Silence answered me.
“Fine. . At the café Les Gâteries, Wednesday at noon. I’ll be there.”
I don’t know why, but I figured it was important to insist on that café. I set the time and the place for the meeting. You have to take the initiative in cases like this. I’d seen how it worked in The Godfather, the Coppola film. You set the place, you get there well ahead of time, you hide the gun in the bathroom, behind the toilet. But why the silence? It’s true, there are always periods of silence during this kind of telephone conversation. Sudden stops sometimes destabilize me. Absence of noise is not necessarily silence. And what is silence for the Japanese? Emptiness in a conversation does not have the same meaning in all cultures. Of course it’s not emptiness at all, but a subterranean conversation (we speak to ourselves as we talk to the other person). We hear the silence when both conversations stop at the same time. It’s like a Ping-Pong game: you have to wait until your adversary returns the ball. And if he doesn’t do it with a smooth rhythm, brief spaces where nothing is spoken occur. Sometimes it isn’t an accident. These days, you still meet professionals who can play silences on three levels: the short, the long, and the embarrassing silence. Since I couldn’t analyze his, I suddenly fell silent. Perhaps he wasn’t expecting me to stop so suddenly. In any case, he seemed to freeze (which happens when the body falls silent at the same time as the mind), and then I heard him murmur, “I will come with my assistant, Mr. Tanizaki. I hope you will not mind.”
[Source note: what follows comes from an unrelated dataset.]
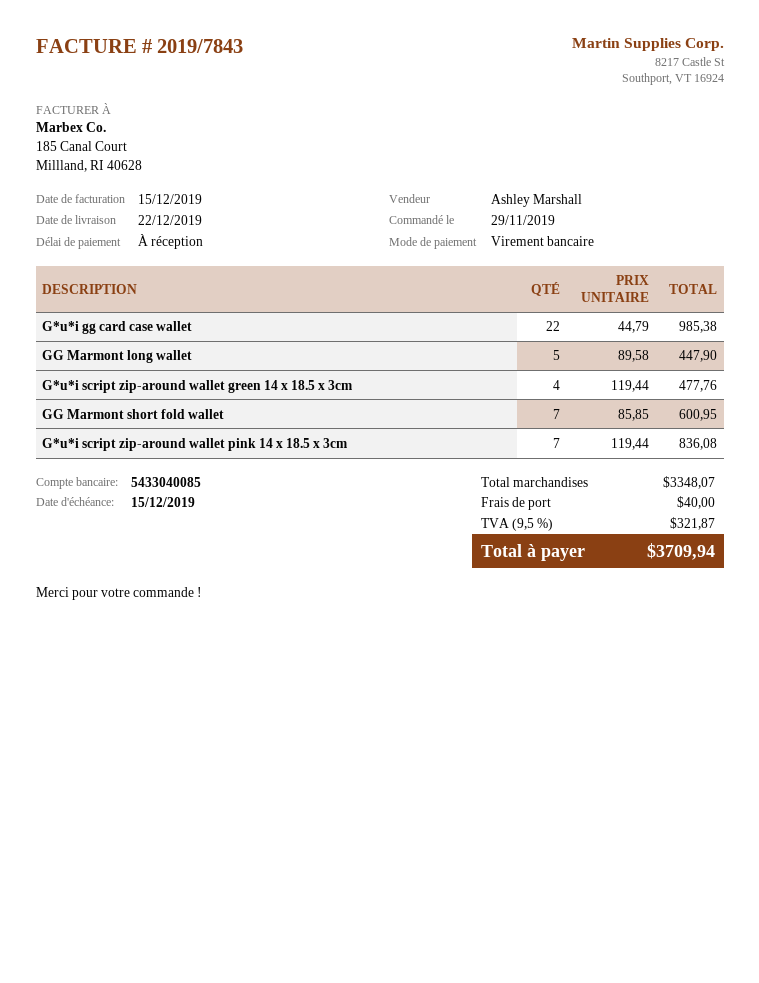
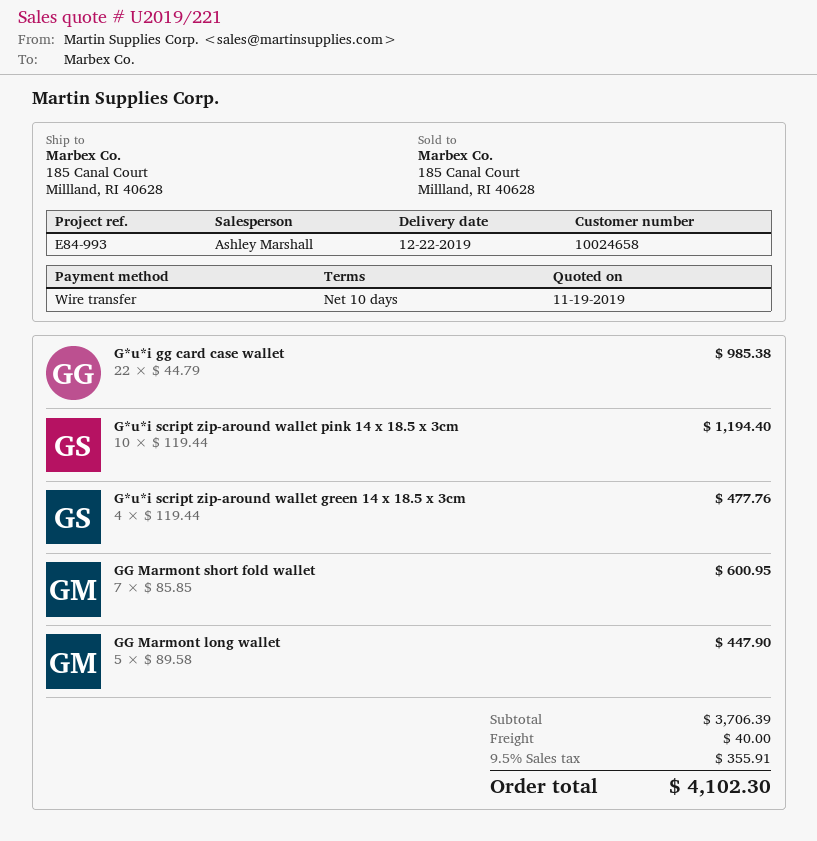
payment terms: on receipt -> 10 days
G*u*i script zip-around wallet pink 14 x 18.5 x 3cm: 7 x 119.44 = 836.08 -> 10 x 119.44 = 1194.40
subtotal: 3348.07 -> 3706.39
tax: 9.5% = 321.87 -> 9.5% = 355.91
total: 3709.94 -> 4102.30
I had made immoderate use of silence. That weapon can blow up in your face. “Not at all.”
“If anything concerns you in any way, for one reason or another, you will please tell me, sir.”
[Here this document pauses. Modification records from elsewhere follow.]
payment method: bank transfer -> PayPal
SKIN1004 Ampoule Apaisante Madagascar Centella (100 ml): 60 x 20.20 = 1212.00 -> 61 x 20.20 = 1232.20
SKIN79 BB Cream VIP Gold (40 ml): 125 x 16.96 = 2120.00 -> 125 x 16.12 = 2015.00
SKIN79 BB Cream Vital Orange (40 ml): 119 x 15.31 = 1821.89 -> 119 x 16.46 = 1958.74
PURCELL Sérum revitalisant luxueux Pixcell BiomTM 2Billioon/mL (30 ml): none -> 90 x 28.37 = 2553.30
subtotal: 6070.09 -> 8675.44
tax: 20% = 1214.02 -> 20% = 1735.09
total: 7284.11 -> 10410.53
I had forgotten that style of politeness. One fact is always hidden behind another. Behind silence is politeness. Behind politeness — often cruelty.
“There’s no problem.”
Another lengthy silence (it was his turn now), though the onus was on him to thank me and hang up. Didn’t he know it was up to the person who called to put an end to the conversation? Was he, a diplomat, somehow unaware of this code? I decided to end things myself.
“Thank you for your call. I look forward to meeting you.”
Dead air, as if he were busy signing documents.
“Yes, I will see you soon.”
I heard a brief click, the kind that might betray that someone else was listening in on the conversation. Not being in the same room as Mr. Mishima, he couldn’t execute a fully synchronized sign-off. A tenth of a second too soon. It could have been his assistant, Mr. Tanizaki.
DO YOU LIKE SUSHI?
I OFTEN CHANGE hiding places in order not to be identified with one particular spot. I cover my tracks. A moving target in a dazzling city. That should tell you just how disappointed I was when Mr. Mishima changed our meeting to a Japanese restaurant, rejecting my small, intimate café on Rue St-Denis where you can see without being seen. I hadn’t created all these identity displacements just to end up in a Japanese restaurant with Japanese people. In any case, that tells you a lot about the capacity of people to imagine the world, even those who are paid to be more curious than the rest of us. For them, the universe is narrowed down to their mental space and their petty diplomatic chicanery. They intend to die in the spot where they had their first shit. As you can see, I’m in a foul mood this morning. God! All that for nothing. I’m pissing and moaning but it’s far from over. And here I’d pictured our meeting in a restaurant other than Japanese. Chinese, for example. A Japanese guy in a Chinese restaurant is more interesting. And in a Korean restaurant — that’s practically subversive. There are so many sushi bars these days, they must sprout up overnight. How would I recognize two Japanese businessmen in a room full of Japanese businessmen? Two moon-shaped faces were shooting wide smiles in my direction from the back of the room. The same black suits, the same haircuts, the same smiles. Which was Mr. Mishima? Where was Mr. Tanizaki? I decided not to try telling them apart.
They both rose at the same time.
“I am Mr. Mishima, Japanese vice-consul. Officially, I am the cultural attaché, but I have no well-defined responsibilities. At the consulate, everyone does what he can. I am embarrassed to receive you so modestly.”
Nervous laughter.
“And I am his assistant, Mr. Tanizaki.”